๐ค AI Summary
This work addresses the limitations of existing representation alignment methods, which predominantly rely on geometric properties and struggle to capture the global structural organization of model representations. To overcome this, the study introduces topological data analysis into the field for the first time, proposing a Mapper-based visual analytics framework. By integrating force-directed layout, Bubble Sets, motif querying, and membrane-inspired heuristics, the framework enables a unified analytical pipeline spanning global structure alignment, local region matching, and fine-grained pattern exploration. Case studies on language and multimodal models, complemented by expert evaluations, demonstrate that the approach effectively reveals and compares the topological organization of representations across different models or layers, offering deep structural insights.
๐ Abstract
Neural networks encode inputs as high-dimensional vectors, known as representations, that capture how models process data by encoding task-relevant structure and semantics. Representation alignment refers to the degree to which different models, layers, or training conditions produce similar representations for the same inputs, with important implications for model interpretation, selection, and robustness analysis. Existing approaches to measure alignment primarily rely on geometric properties, such as neighborhood and cluster similarity, offering limited insight into the global organization of representations.
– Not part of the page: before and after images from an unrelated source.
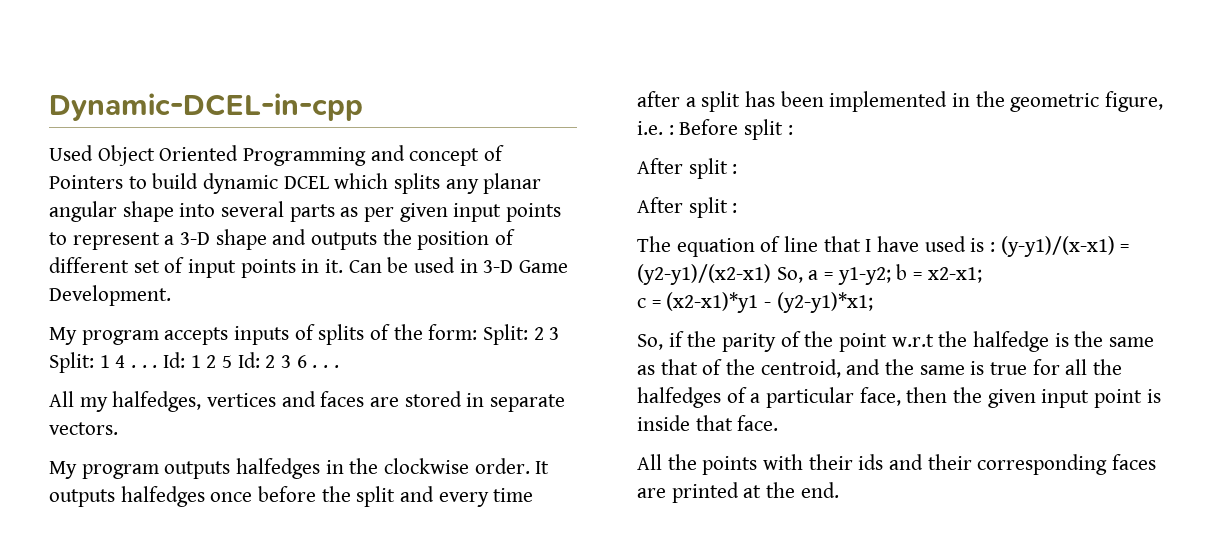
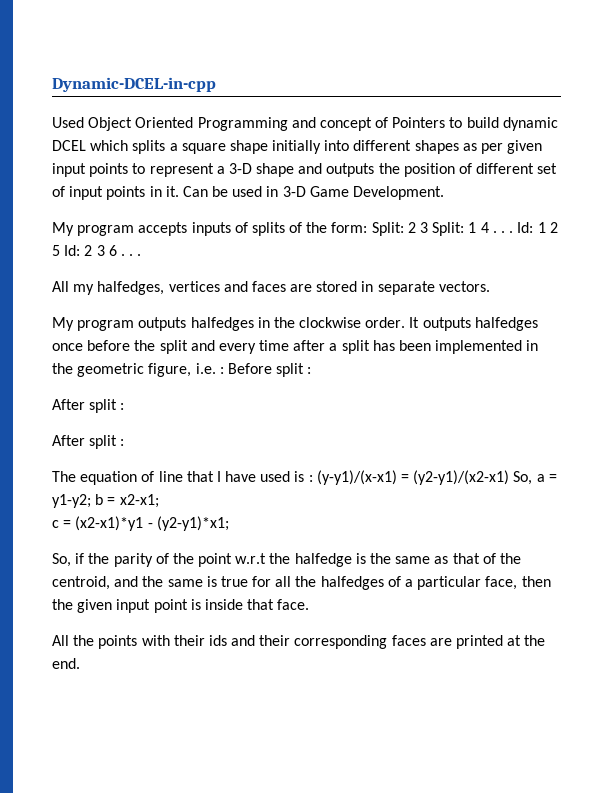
[445,173,542,194] [49,201,335,222] any planar angular shape into several parts -> [169,140,459,154] a square shape initially into different shapes

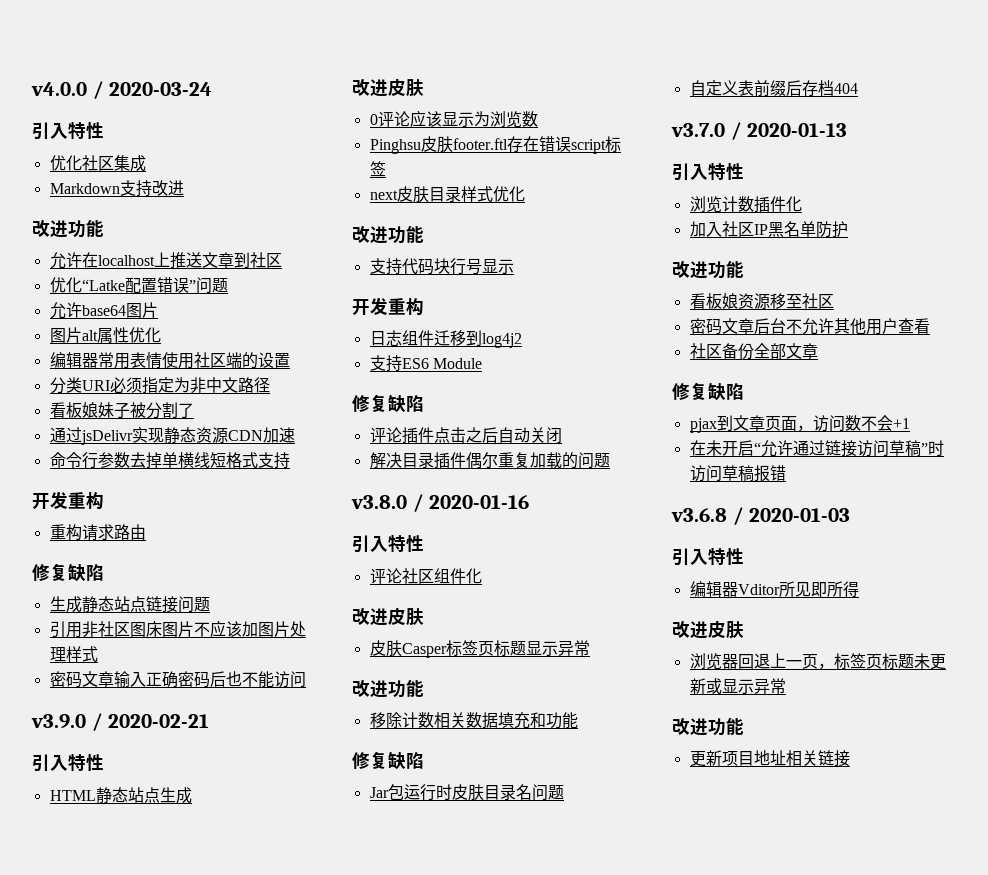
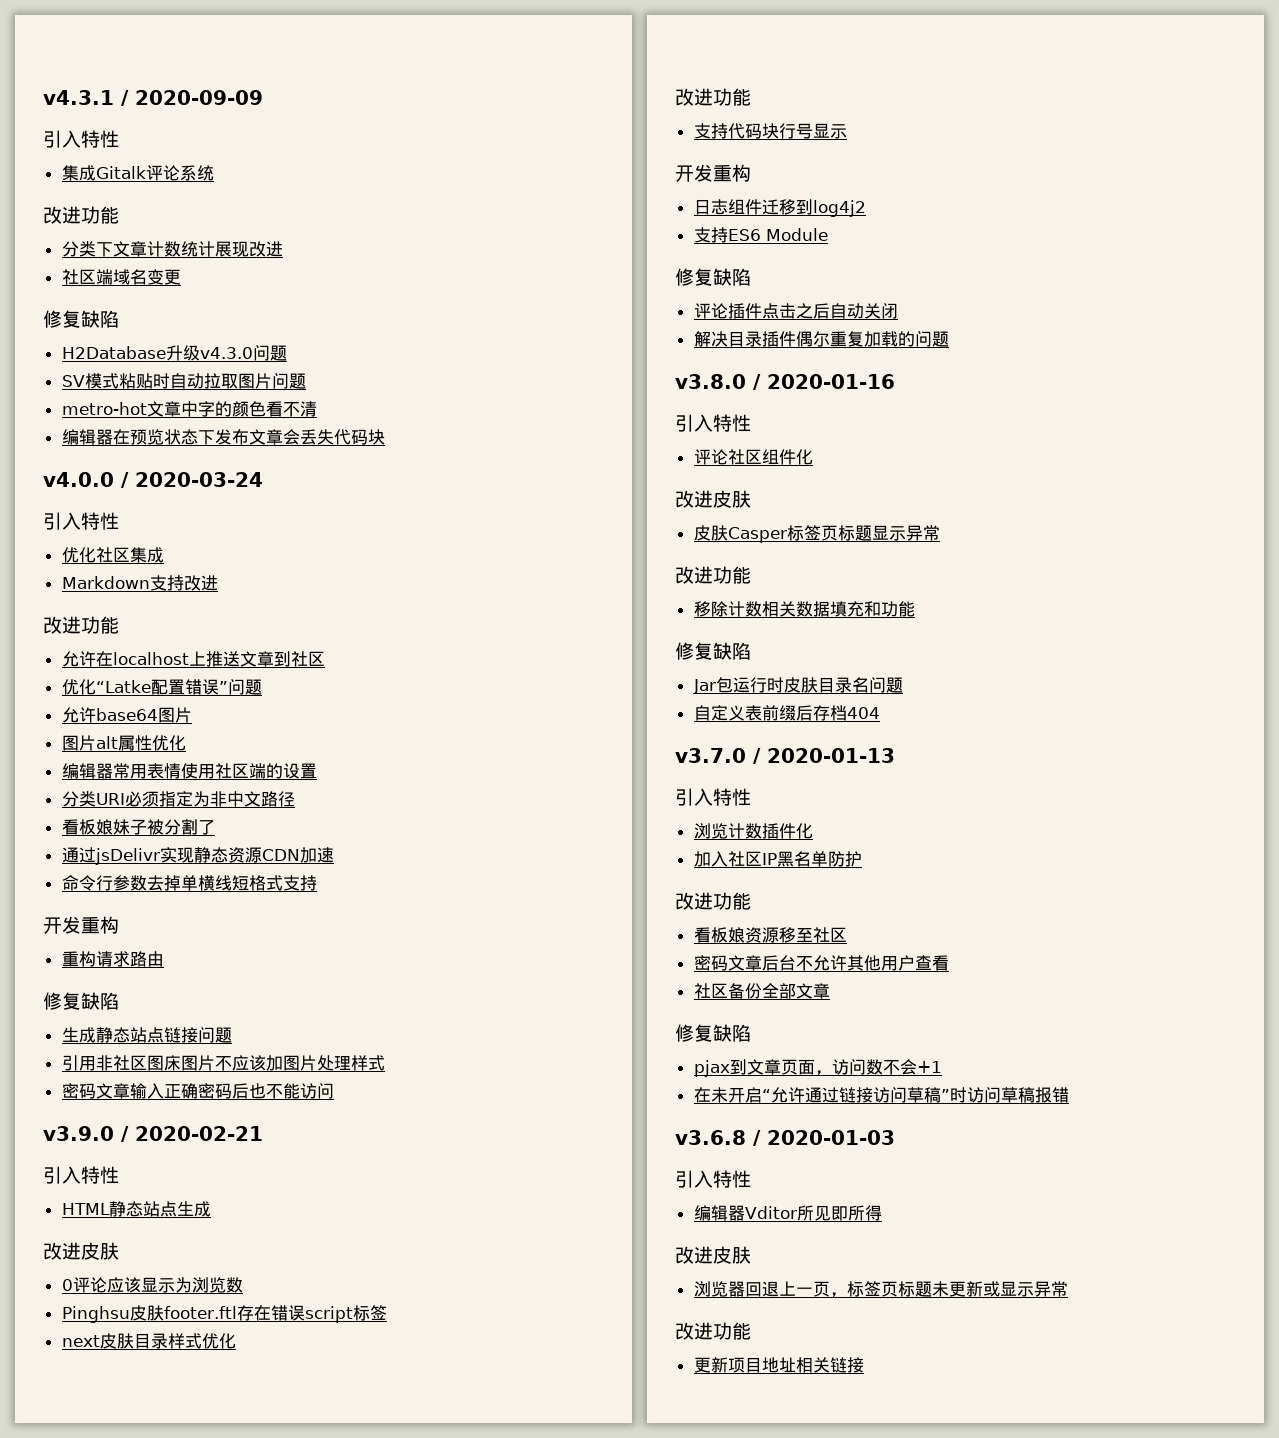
(31, 89) none -> [43,90,263,106] [43,130,119,148] [61,165,214,181] [43,206,119,224] [61,241,283,257] [61,269,181,285] [43,310,119,328] [61,345,287,361] [61,373,306,389] [61,401,317,417] [61,429,385,445] v4.3.1 / 2020-09-09 // 引入特性 // 集成Gitalk评论系统 // 改进功能 // 分类下文章计数统计展现改进 // 社区端域名变更 // 修复缺陷 // H2Database升级v4.3.0问题 // SV模式粘贴时自动拉取图片问题 // metro-hot文章中字的颜色看不清 // 编辑器在预览状态下发布文章会丢失代码块 //

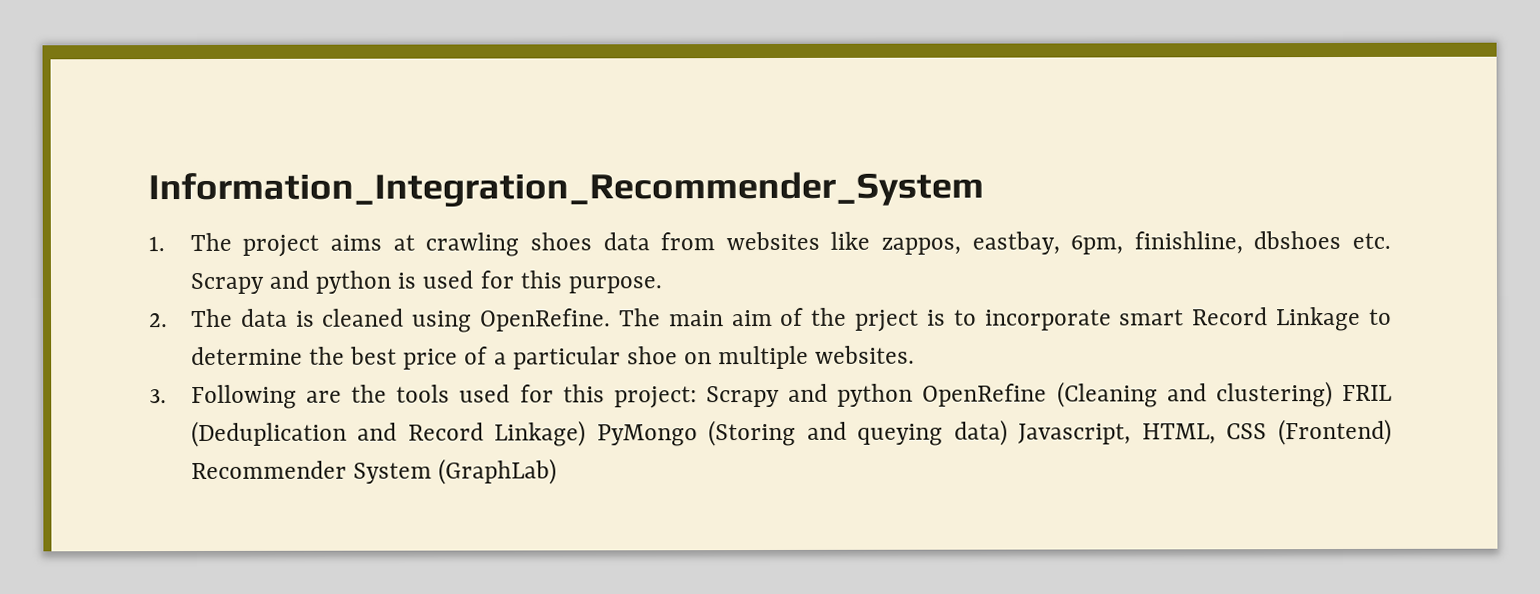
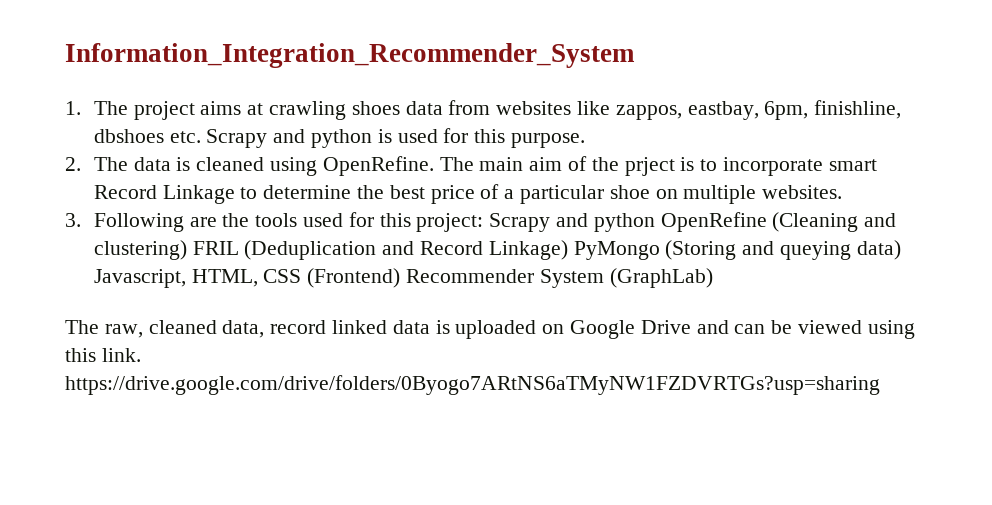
(558, 471) none -> [65,320,915,339] [65,348,141,362] [65,375,880,395] // The raw, cleaned data, record linked data is uploaded on Google Drive and can be viewed using this link. https://drive.google.com/drive/folders/0Byogo7ARtNS6aTMyNW1FZDVRTGs?usp=sharing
In this work, we present TopoAlign, a topology-aware framework for visually comparing model representations from a structural perspective. Leveraging mapper graphs from topological data analysis, TopoAlign jointly analyzes graphs constructed from representations of shared inputs across different models or layers. The framework supports a top-down comparative workflow: it first performs global structure alignment via joint force-directed optimization to produce coordinated graph layouts; it then identifies local correspondences through automated detection of structurally matching regions, visualized with Bubble Sets; and finally it enables fine-grained pattern inspection through motif-based queries and membrane-inspired visualizations. We demonstrate TopoAlign through case studies on language and multimodal models, complemented by expert feedback. Our results show that TopoAlign provides meaningful insights into representation structure and alignment from a topological perspective.